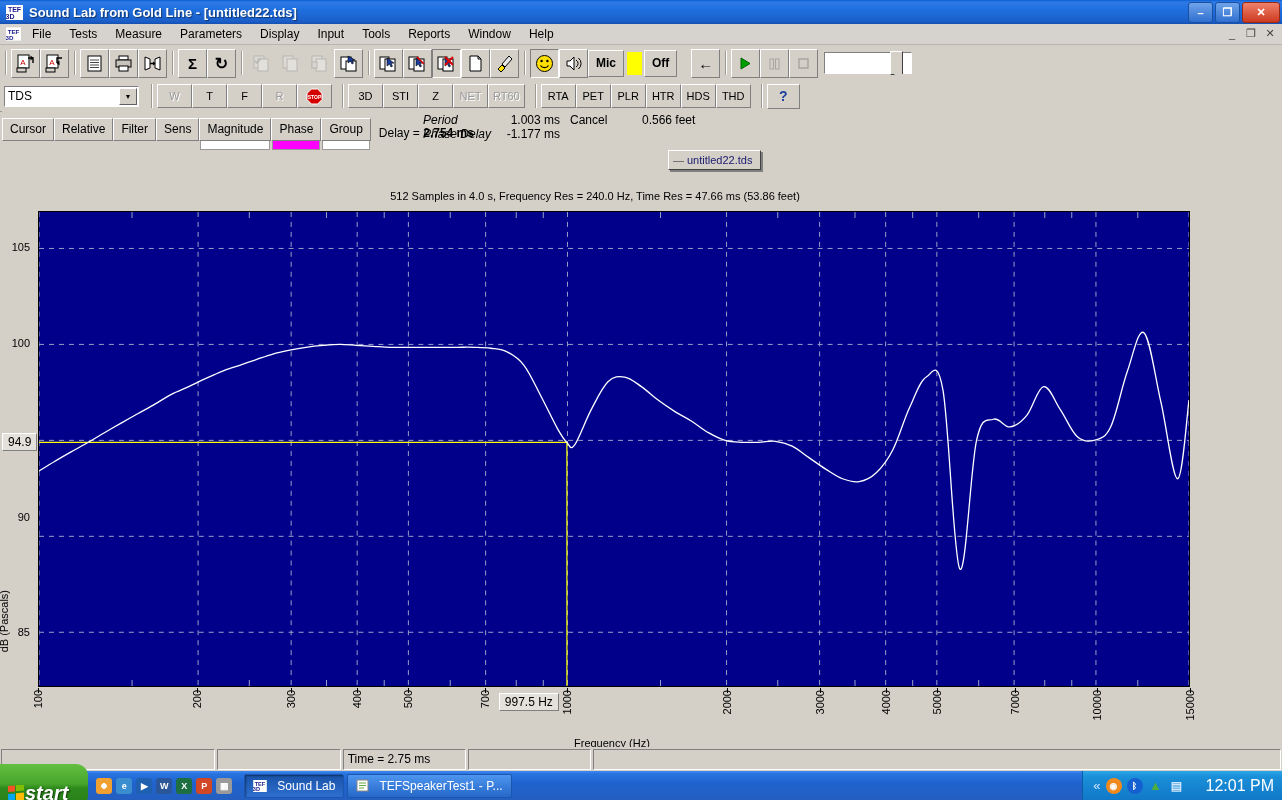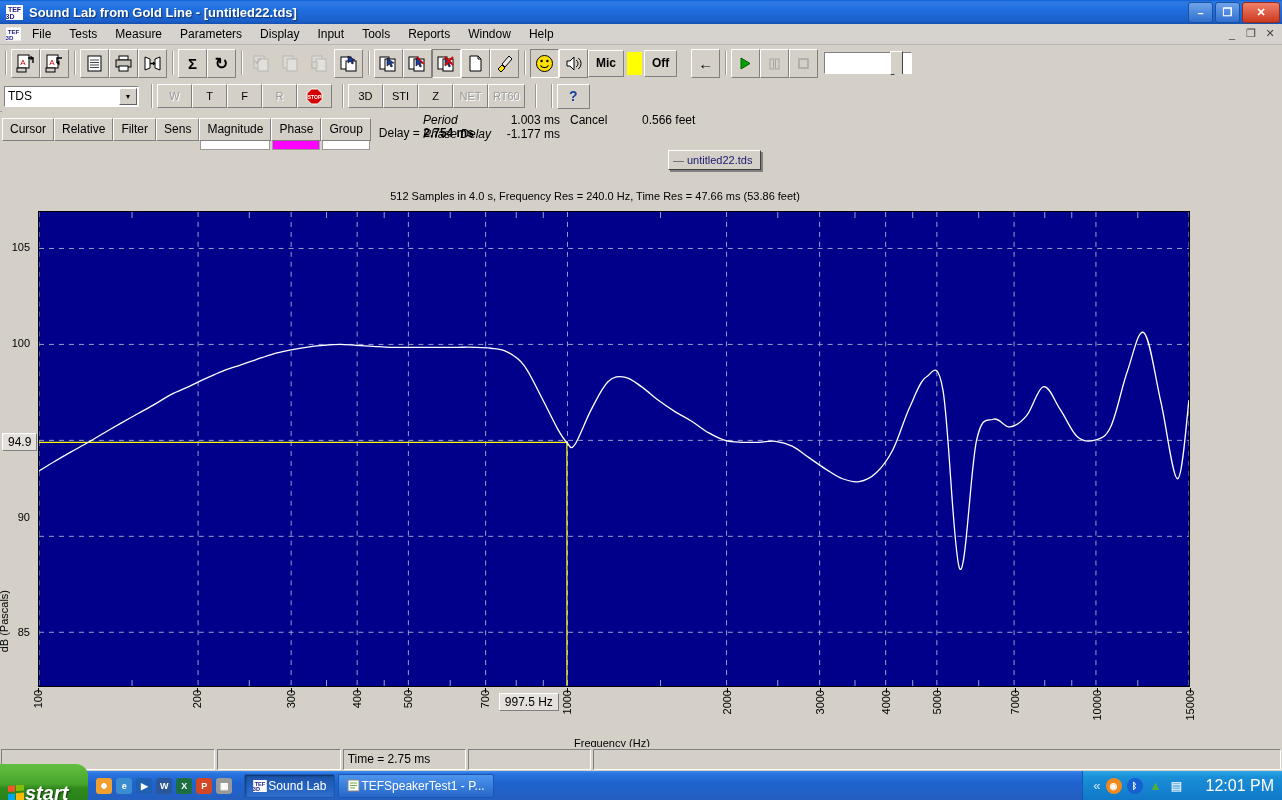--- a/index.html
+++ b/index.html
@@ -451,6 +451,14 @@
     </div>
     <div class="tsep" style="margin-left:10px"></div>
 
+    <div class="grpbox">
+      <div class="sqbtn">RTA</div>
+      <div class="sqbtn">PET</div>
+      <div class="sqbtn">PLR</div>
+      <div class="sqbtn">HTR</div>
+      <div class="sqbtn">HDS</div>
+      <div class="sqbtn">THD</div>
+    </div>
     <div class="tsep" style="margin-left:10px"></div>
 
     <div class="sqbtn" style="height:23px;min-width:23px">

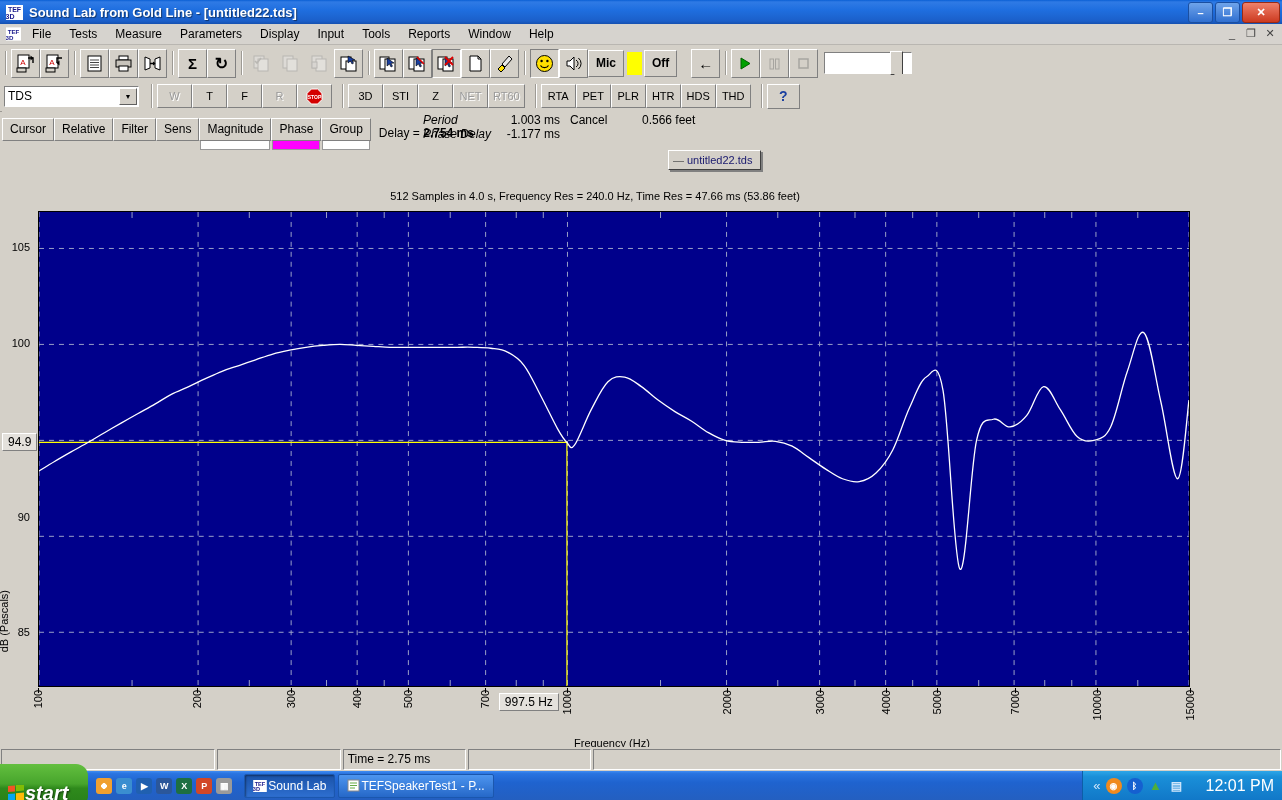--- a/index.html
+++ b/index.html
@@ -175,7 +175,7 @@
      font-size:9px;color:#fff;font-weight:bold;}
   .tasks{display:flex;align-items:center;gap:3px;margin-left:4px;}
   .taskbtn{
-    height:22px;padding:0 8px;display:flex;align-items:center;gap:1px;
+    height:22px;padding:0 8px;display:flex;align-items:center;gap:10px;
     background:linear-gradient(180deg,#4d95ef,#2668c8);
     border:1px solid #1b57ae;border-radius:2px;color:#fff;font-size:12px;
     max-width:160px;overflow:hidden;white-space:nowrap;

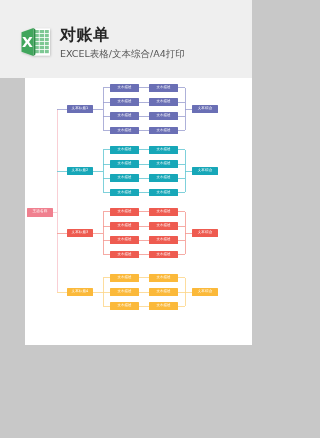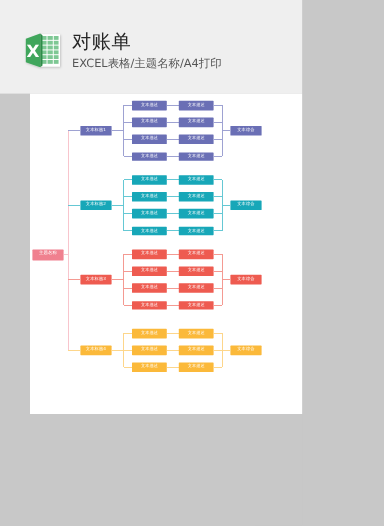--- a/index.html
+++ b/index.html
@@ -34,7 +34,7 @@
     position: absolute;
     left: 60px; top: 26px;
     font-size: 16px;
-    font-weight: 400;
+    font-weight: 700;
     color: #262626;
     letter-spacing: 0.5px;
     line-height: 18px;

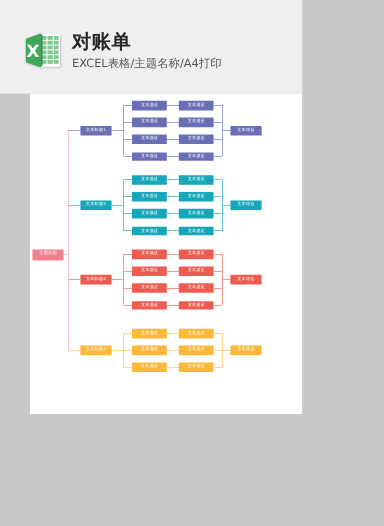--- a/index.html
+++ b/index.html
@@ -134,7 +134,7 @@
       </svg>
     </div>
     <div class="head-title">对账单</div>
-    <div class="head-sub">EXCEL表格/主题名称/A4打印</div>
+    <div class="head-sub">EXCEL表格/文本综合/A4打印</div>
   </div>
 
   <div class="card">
= = = = =
WHAT TO DO: For each line in the entries that contains the string "height", make a copy.

YOUR SOLUTION:
     <div class="sqbtn" style="height:23px;min-width:23px">
-    height:22px;padding:0 8px;display:flex;align-items:center;gap:1px;
+    height:22px;padding:0 8px;display:flex;align-items:center;gap:10px;
     line-height: 18px;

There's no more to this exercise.